Indeed that appears to have been what happened with Cytogen. Short interest in the stock stood at 397,182 in December, just before the deal was made, according to Nasdaq. By January it had grown to 1.2 million. It soared as high as 3.6 million in April before declining to 2.1 million in June.
During that time, Cytogen's shares have fallen below $1 a share, from about $3 in December. More than 90% of those shares already have been converted, according to Angela Bitting, Cytogen's spokeswoman.
The result is that Cytogen's stock is currently trading like that of a company the market expects will go bankrupt. Even news last week that it had received approval to market Quadramet in Canada failed to push the price above the $1 mark.
The company is being led by a Bagalay, a man with a venture capital background. Some investors are skeptical of CEO Bagalay, noting he has served or is serving on the boards of four companies that have been delisted from Nasdaq: Wave Systems Corp. (WAVX), Hymedix Inc. (HYMX), Seragen Inc. (SRGN) and Cellcor Inc., acquired by Cytogen in 1995.
Still, few are ready to pronounce Cytogen dead.
If the company can attract a new experienced chief executive, select an appropriate marketing partner for Quadramet, show that it can make money from its three approved products and find partners or buyers for the other technologies it has in development, even its critics think Cytogen could get back on track.
Barring that, some predict Cytogen could get snapped up by an interested buyer. Though Bagalay said he has not put the company up for sale and no one is trying to buy it, he added that "anything is for sale at the right price." For Cytogen, he said that would be north of $6 a share.
A month ago, former financial chief Madison and three others submitted a proposal to Cytogen's board that included up to $20 million in financing and a chief executive with experience working for both big pharmaceutical and biotech companies.

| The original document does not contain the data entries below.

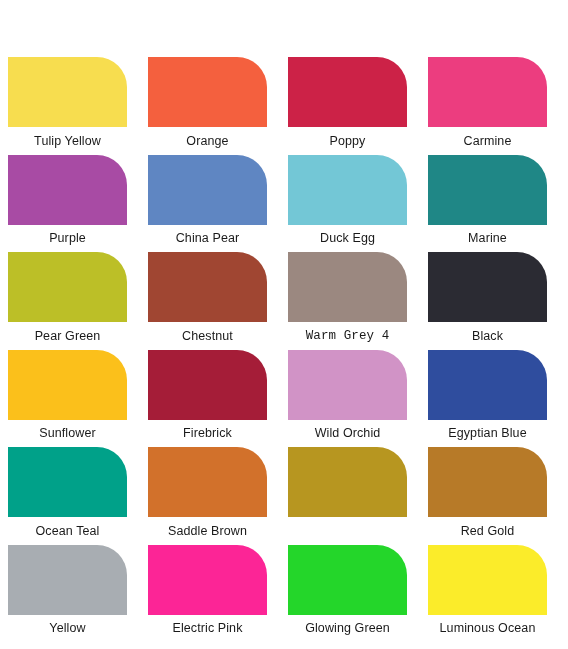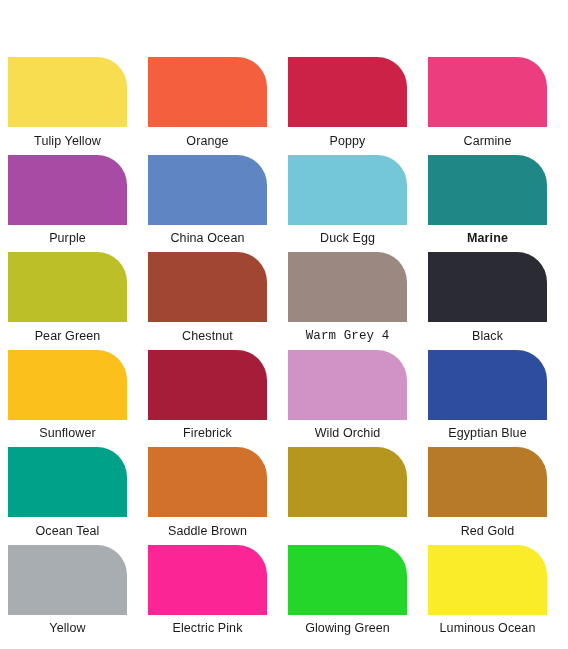--- a/index.html
+++ b/index.html
@@ -79,29 +79,29 @@
     <div class="swatch-cell">
       <div class="swatch-chip" title="Carmine" style="background: rgb(236, 61, 127);"></div>
       <div class="swatch-label" style="color: rgb(26, 26, 26);">Carmine</div>
     </div>
     <div class="swatch-cell">
       <div class="swatch-chip" title="Purple" style="background: rgb(168, 75, 164);"></div>
       <div class="swatch-label" style="color: rgb(26, 26, 26);">Purple</div>
     </div>
     <div class="swatch-cell">
       <div class="swatch-chip" title="China Blue" style="background: rgb(95, 134, 194);"></div>
-      <div class="swatch-label" style="color: rgb(26, 26, 26);">China Ocean</div>
+      <div class="swatch-label" style="color: rgb(26, 26, 26);">China Pear</div>
     </div>
     <div class="swatch-cell">
       <div class="swatch-chip" title="Duck Egg" style="background: rgb(115, 199, 214);"></div>
       <div class="swatch-label" style="color: rgb(26, 26, 26);">Duck Egg</div>
     </div>
     <div class="swatch-cell">
       <div class="swatch-chip" title="Marine" style="background: rgb(31, 135, 134);"></div>
-      <div class="swatch-label" style="color: rgb(26, 26, 26); font-weight: bold;">Marine</div>
+      <div class="swatch-label" style="color: rgb(26, 26, 26);">Marine</div>
     </div>
     <div class="swatch-cell">
       <div class="swatch-chip" title="Pear Green" style="background: rgb(188, 191, 39);"></div>
       <div class="swatch-label" style="color: rgb(26, 26, 26);">Pear Green</div>
     </div>
     <div class="swatch-cell">
       <div class="swatch-chip" title="Chestnut" style="background: rgb(160, 70, 50);"></div>
       <div class="swatch-label" style="color: rgb(26, 26, 26);">Chestnut</div>
     </div>
     <div class="swatch-cell">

When Cytogen responded by asking for details of the financing deal so it could consider the proposal along with other proposals it has received, Madison took that as a rejection.

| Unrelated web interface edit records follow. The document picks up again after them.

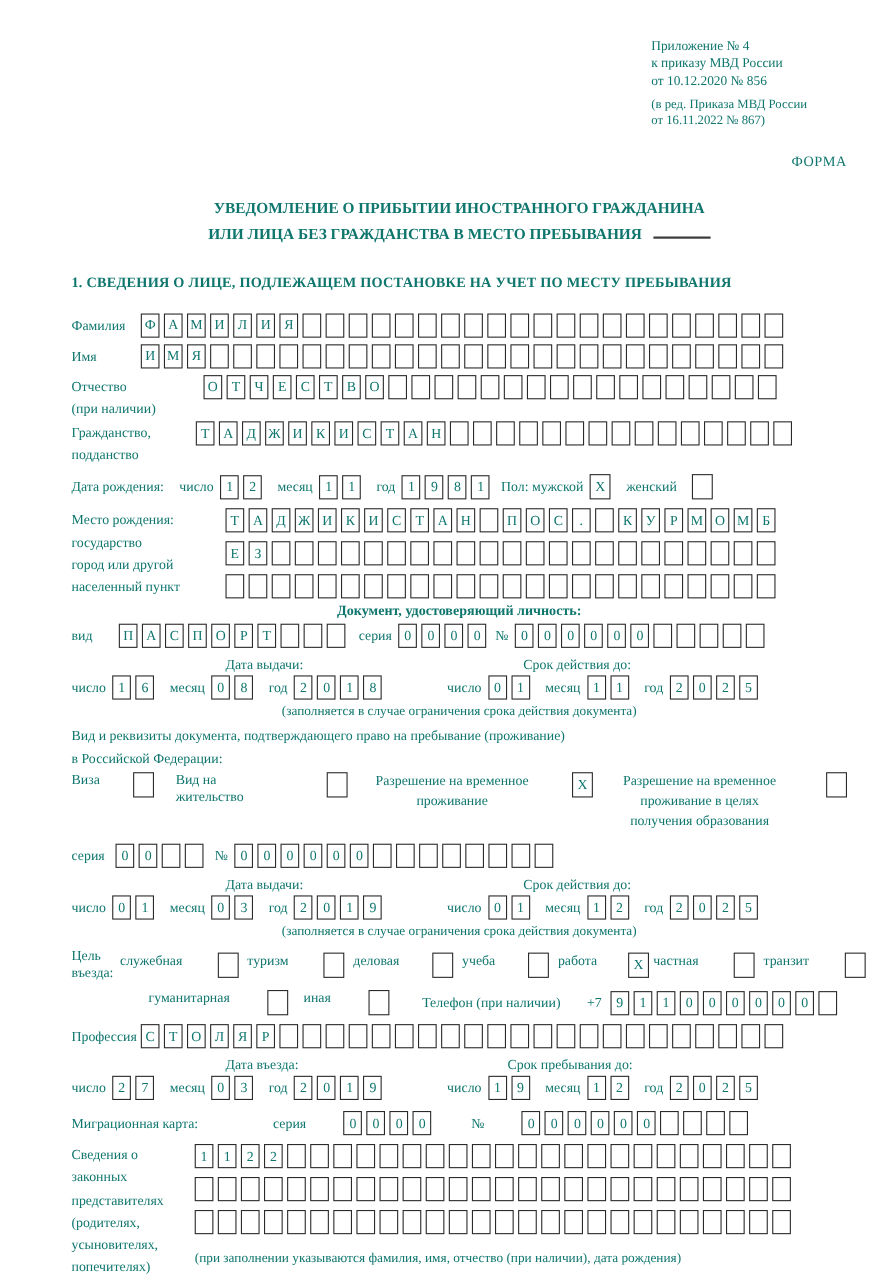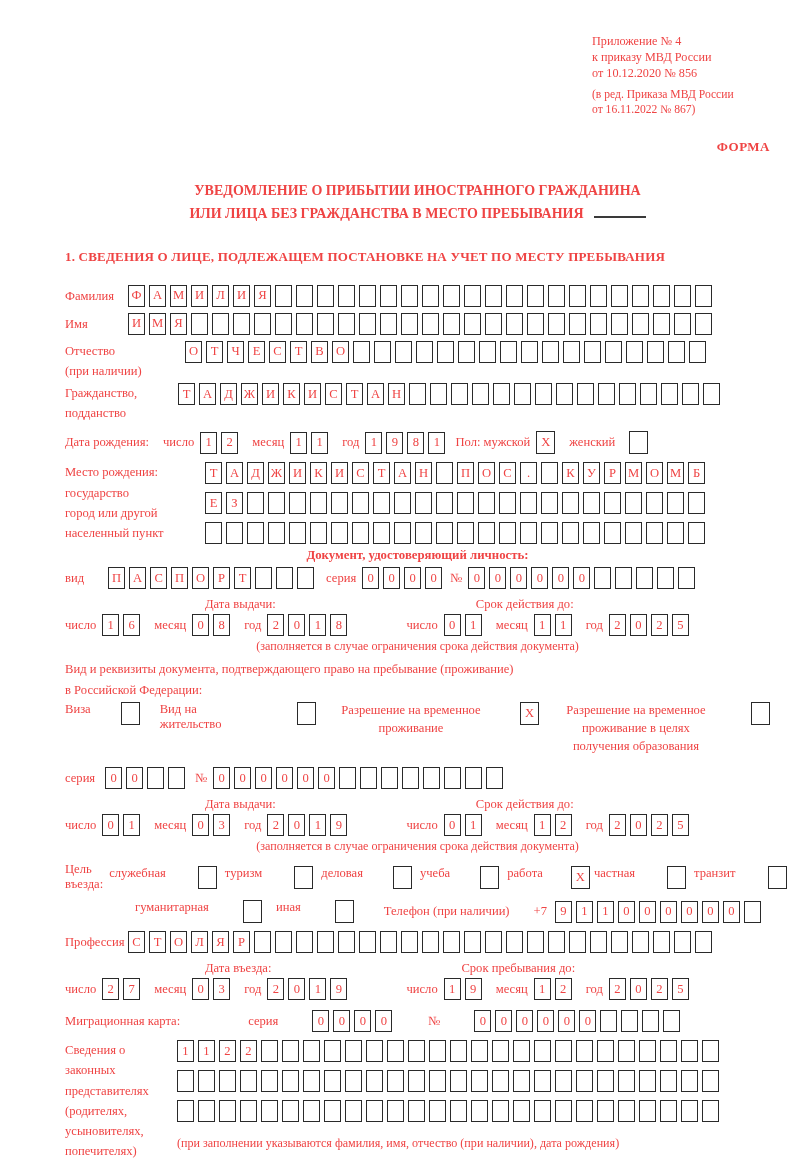--- a/index.html
+++ b/index.html
@@ -4,27 +4,27 @@
 <style>
   html,body{margin:0;padding:0;background:#ffffff;}
   body{width:800px;}
   .page{
     position:relative;
     width:800px;
     height:1163px;
     box-sizing:border-box;
     padding:34px 30px 19px 65px;
     font-family:"Liberation Serif", serif;
-    color:#ef4444;
+    color:#0f766e;
     font-size:12.6px;
     overflow:hidden;
   }
   .hdr{margin-left:auto;width:178px;line-height:1.3;font-size:12.2px;}
   .hdr .rev{margin-top:5px;font-size:11.6px;}
-  .forma{text-align:right;font-weight:bold;font-size:13px;margin-top:22px;letter-spacing:.5px;}
+  .forma{text-align:right;font-weight:normal;font-size:13px;margin-top:22px;letter-spacing:.5px;}
   .title{margin-top:24px;text-align:center;font-weight:bold;font-size:14px;line-height:1.65;}
   .tline{display:inline-block;width:52px;border-bottom:2px solid #3a3a3a;margin-left:10px;}
   .sec1{margin-top:24px;font-weight:bold;font-size:13px;letter-spacing:.2px;}
   .frow{display:flex;align-items:center;}
   .frow.top{align-items:flex-start;}
   .flab{flex:none;line-height:1.6;}
   .cells{display:flex;flex:none;}
   .bx{
     flex:none;display:inline-flex;align-items:center;justify-content:center;
     width:15px;height:20px;border:1.7px solid #2a2a2a;margin-right:4px;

Bagalay, who joined the company as a director in 1995 when Cytogen bought Cellcor, said Cytogen has looked at several financing proposals since the beginning of the year, but wants to hold off doing any deal while the company puts some key pieces in place.
Over the next year the company plans to concentrate on finding a new chief executive with the "right entrepreneurial attitude for a biotech company," and a marketing partner for Quadramet, preferably one that can reach oncologists and urologists who are the primary care givers of the drugs target patients, Bagalay said.

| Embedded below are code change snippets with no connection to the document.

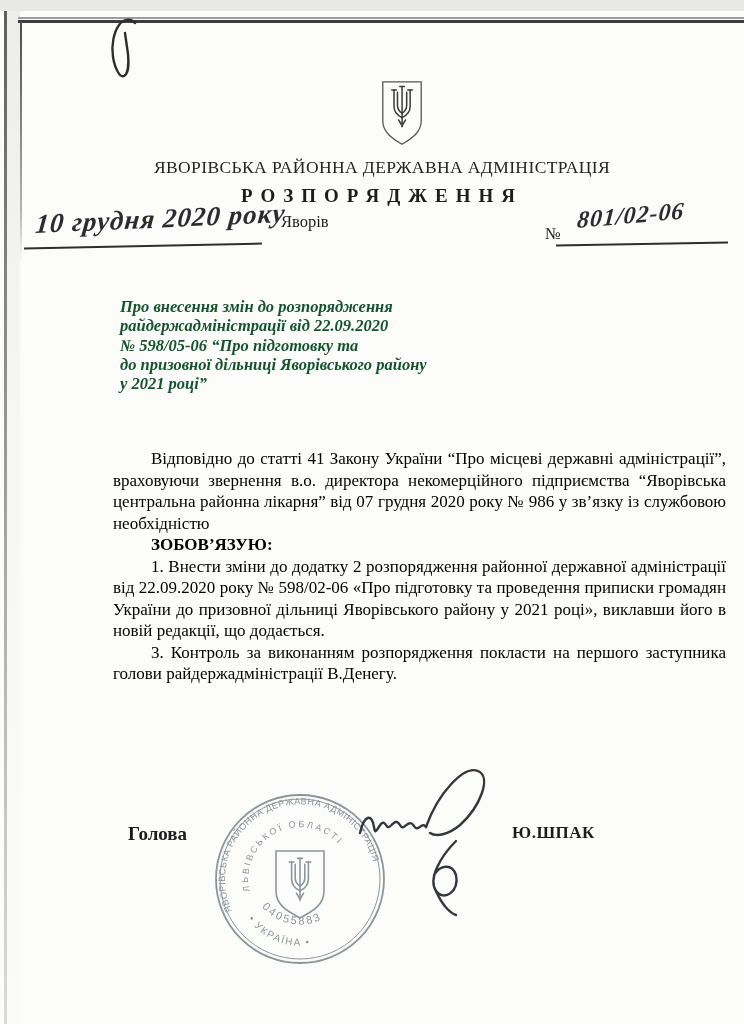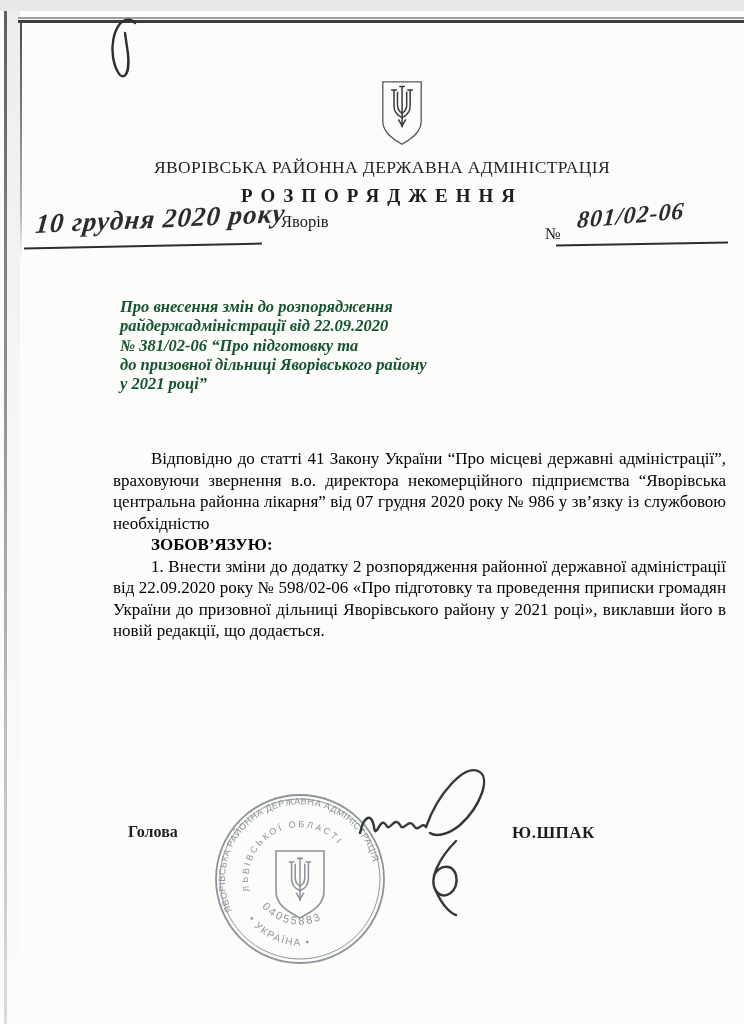--- a/index.html
+++ b/index.html
@@ -59,21 +59,21 @@
   }
   .subject span{display:block;}
   
   .body-flow{
     position:absolute;left:113px;top:437px;width:613px;
     font-size:17px;line-height:21.5px;text-align:justify;color:#000000;
   }
   .body-flow p{margin:0;text-indent:38px;}
   .resolve{margin-top:16px;margin-bottom:10px;font-weight:bold;text-indent:38px;font-size:17px;}
   
-  .sign-title{position:absolute;left:128px;top:812px;font-size:16px;font-weight:bold;}
+  .sign-title{position:absolute;left:128px;top:812px;font-size:19px;font-weight:bold;}
   .sign-name{position:absolute;left:512px;top:812px;font-size:17px;font-weight:bold;letter-spacing:0.5px;}
   .seal{position:absolute;left:212px;top:780px;color:#8d949b;}
   .seal text{fill:#8d949b;font-family:"Liberation Sans", sans-serif;}
   .signature{position:absolute;left:352px;top:752px;color:#34383d;}
   .paperclip{position:absolute;left:95px;top:6px;color:#2e2e2e;}
 </style>
 </head>
 <body>
 
 <div class="page">
@@ -115,29 +115,30 @@
   <span class="hw hw-date">10 грудня 2020 року</span>
   <div class="rule-date"></div>
   <span class="place">Яворів</span>
   <span class="num-label">№</span>
   <span class="hw hw-number">801/02-06</span>
   <div class="rule-number"></div>
 
   <div class="subject">
     <span>Про внесення змін до розпорядження</span>
     <span>райдержадміністрації від 22.09.2020</span>
-    <span>№ 381/02-06 “Про підготовку та</span>
+    <span>№ 598/05-06 “Про підготовку та</span>
     <span>до призовної дільниці Яворівського району</span>
     <span>у 2021 році”</span>
   </div>
 
   <div class="body-flow">
     <p>Відповідно до статті 41 Закону України “Про місцеві державні адміністрації”, враховуючи звернення в.о. директора некомерційного підприємства “Яворівська центральна районна лікарня” від 07 грудня 2020 року № 986 у зв’язку із службовою  необхідністю</p>
     <p class="resolve">ЗОБОВ’ЯЗУЮ:</p>
     <p>1. Внести зміни до додатку 2 розпорядження районної державної адміністрації від 22.09.2020 року № 598/02-06 «Про підготовку та проведення приписки громадян України до призовної дільниці Яворівського району у 2021 році», виклавши його в новій редакції, що додається.</p>
+    <p>3. Контроль за виконанням розпорядження покласти на першого заступника голови райдержадміністрації В.Денегу.</p>
   </div>
 
   <span class="sign-title">Голова</span>
   <span class="sign-name">Ю.ШПАК</span>
 
   <svg class="seal" width="176" height="176" viewBox="0 0 176 176">
     <defs>
       <path id="seal-arc-outer" d="M 20 120 A 75 75 0 1 1 156 120" fill="none"></path>
       <path id="seal-arc-inner" d="M 38 100 A 51.5 51.5 0 1 1 138 100" fill="none"></path>
       <path id="seal-arc-code" d="M 50 116 A 50 50 0 0 0 126 116" fill="none"></path>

Cytogen plans to sell its Cellcor unit. Until recently, Cytogen had been developing Cellcor's autologous lymphocyte therapy, or ALT, for treating advanced kidney cancer, but lacks the funding to bring the product to market, Bagalay said. The company also plans to end its Targon joint venture with Elan Corp. (ELAN), which had been formed to develop cancer therapies. In addition, Cytogen will review its various other development projects, including its Genetic Diversity Library technology, to determine whether they fit into Cytogen's future plans.
This is all in an attempt to change Cytogen's focus from from a research companies to a commercial enterprise, Bagalay said. To that end, Cytogen will increase its marketing spending and cut what it spends on research and development in 1998. Cytogen will also cut its burn rate to $1.1 million a month.
"I can't do anything about the past other than put my hands on decisions that will take the company forward," Bagalay said.